When the government first tried to tie the Cyprus problem to the process of European integration back in 1986, few people seemed to have faith in the idea. That first attempt –the brainchild of former Foreign Minister Theodoros Pangalos and the late diplomat Yiannos Kranidiotis- was refined over the years to become a strategic foreign policy aim.
Today, Greece enjoys the fruits of that effort and of its lengthy insistence on Cyprus’s European orientation. It’s perhaps the first time that Greece’s foreign policy has clearly outmaneuvered the one-time imperial power and overestimated Turkish diplomacy. Cyprus’s accession, the success of the Greek effort and Turkey’s failure to grasp Europe’s institutonal workings and its Levantine, bazaar-type bargaining shows Ankara’s deficiencies as well as the path that the Greek policy has to follow.

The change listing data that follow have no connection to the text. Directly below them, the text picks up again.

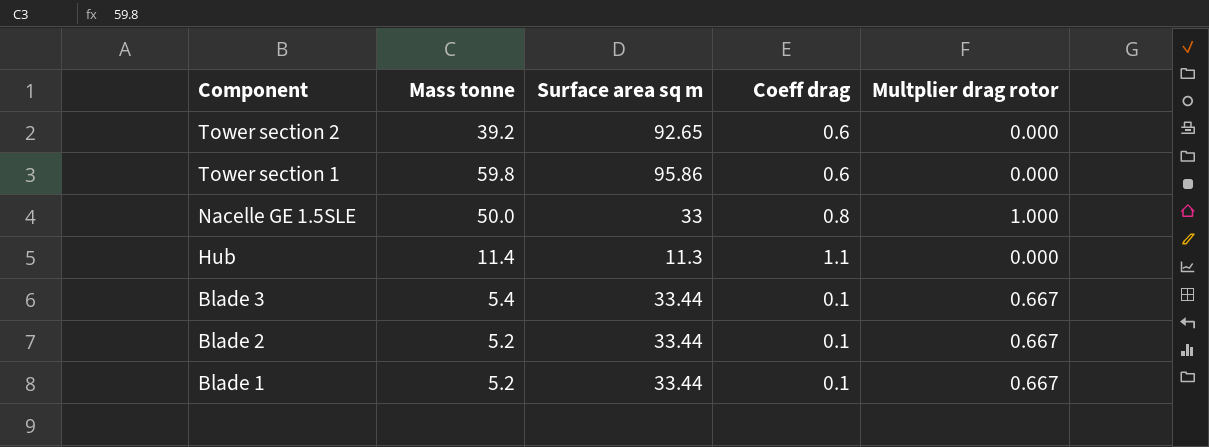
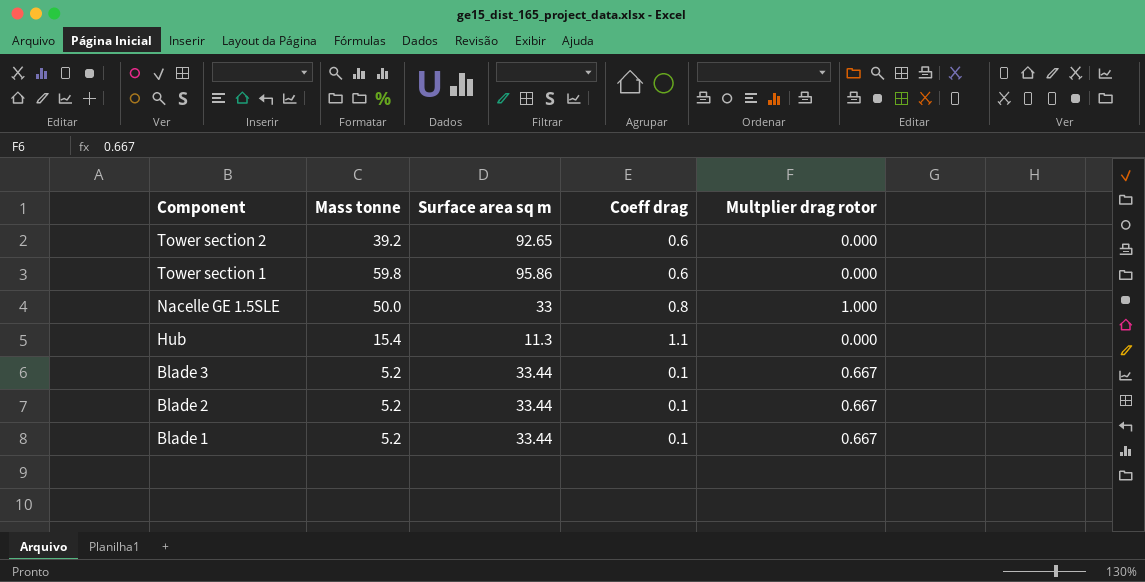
Hub | Mass tonne: 11.4 -> 15.4
Blade 3 | Mass tonne: 5.4 -> 5.2

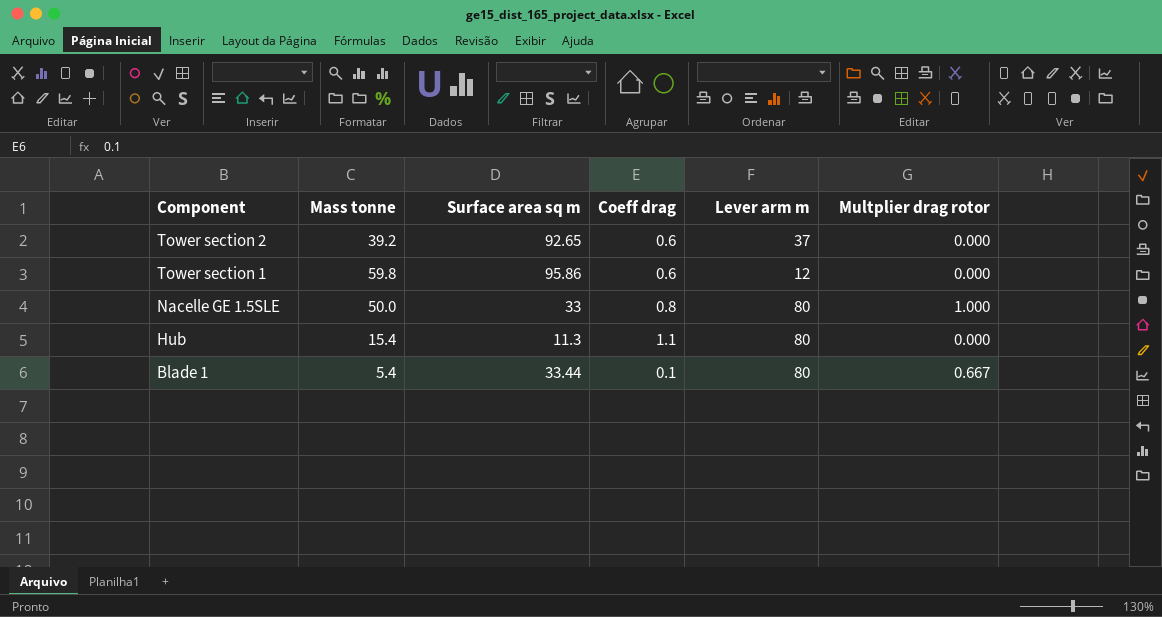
column Lever arm m | position: none -> 5
row Blade 3: 5.2 | 33.44 | 0.1 | 0.667 -> none
row Blade 2: 5.2 | 33.44 | 0.1 | 0.667 -> none
Blade 1 | Mass tonne: 5.2 -> 5.4

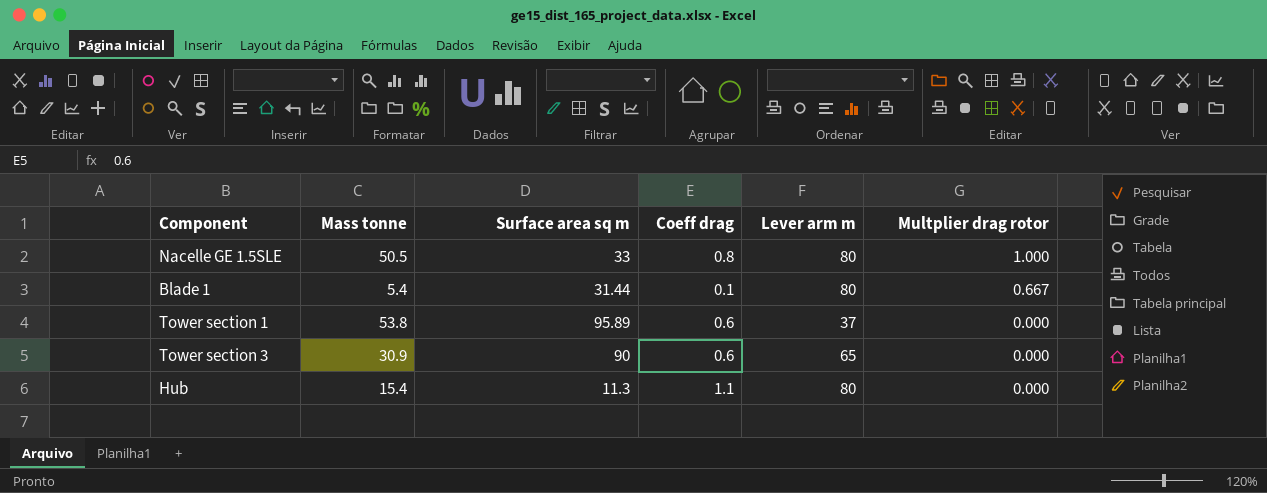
row order: Component descending -> Multplier drag rotor descending
row Tower section 2: 39.2 | 92.65 | 0.6 | 37 | 0.000 -> none
Nacelle GE 1.5SLE | Mass tonne: 50.0 -> 50.5
Blade 1 | Surface area sq m: 33.44 -> 31.44
Tower section 1 | Mass tonne: 59.8 -> 53.8
Tower section 1 | Surface area sq m: 95.86 -> 95.89
Tower section 1 | Lever arm m: 12 -> 37
row Tower section 3: none -> 30.9 | 90 | 0.6 | 65 | 0.000

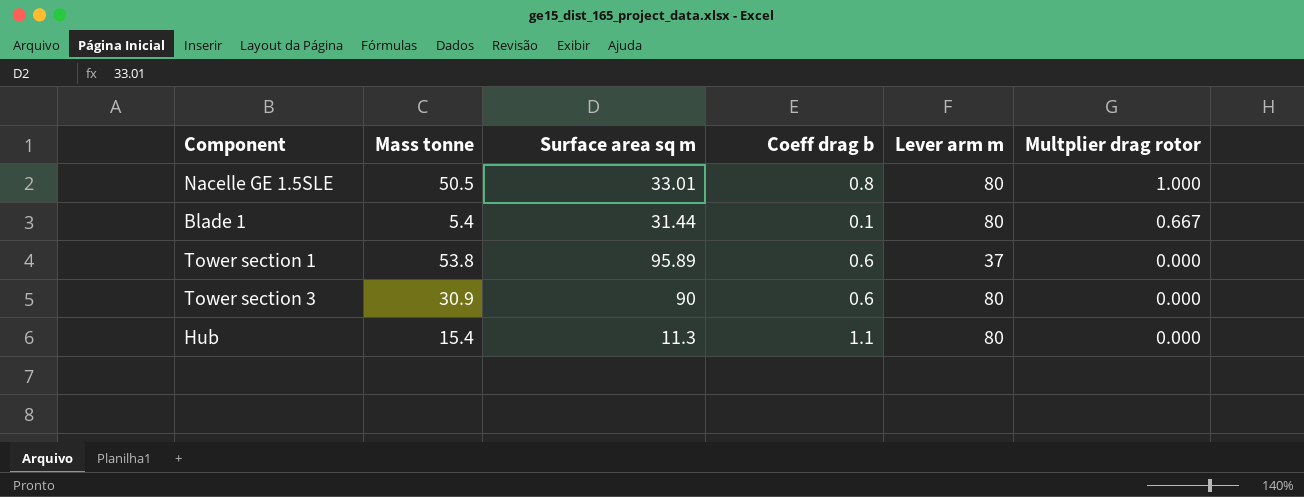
column name: Coeff drag -> Coeff drag b
Nacelle GE 1.5SLE | Surface area sq m: 33 -> 33.01
Tower section 3 | Lever arm m: 65 -> 80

Recent developments on Cyprus highlight the benefits from insisting on fixed goals that are connected to broader groupings. Greece has succeeded each time it connected its policy to powerful and dynamic organizations. The vehicle of its success this time was Europe and the process of EU expansion. All our key national policies have to furnish similar long-term goals.
To put it simply, the country’s image would be stronger had Greek policy engaged the crucial areas of education, health, public projects, and the market economy with European institutions and EU processes.
The success at Copenhagen also conveys a strong message over the effectiveness of steady and long-term decisions: a mentality which needs to permeate all aspects of Greek policy. Consistency, continuity and stability is the path to a fruitful future.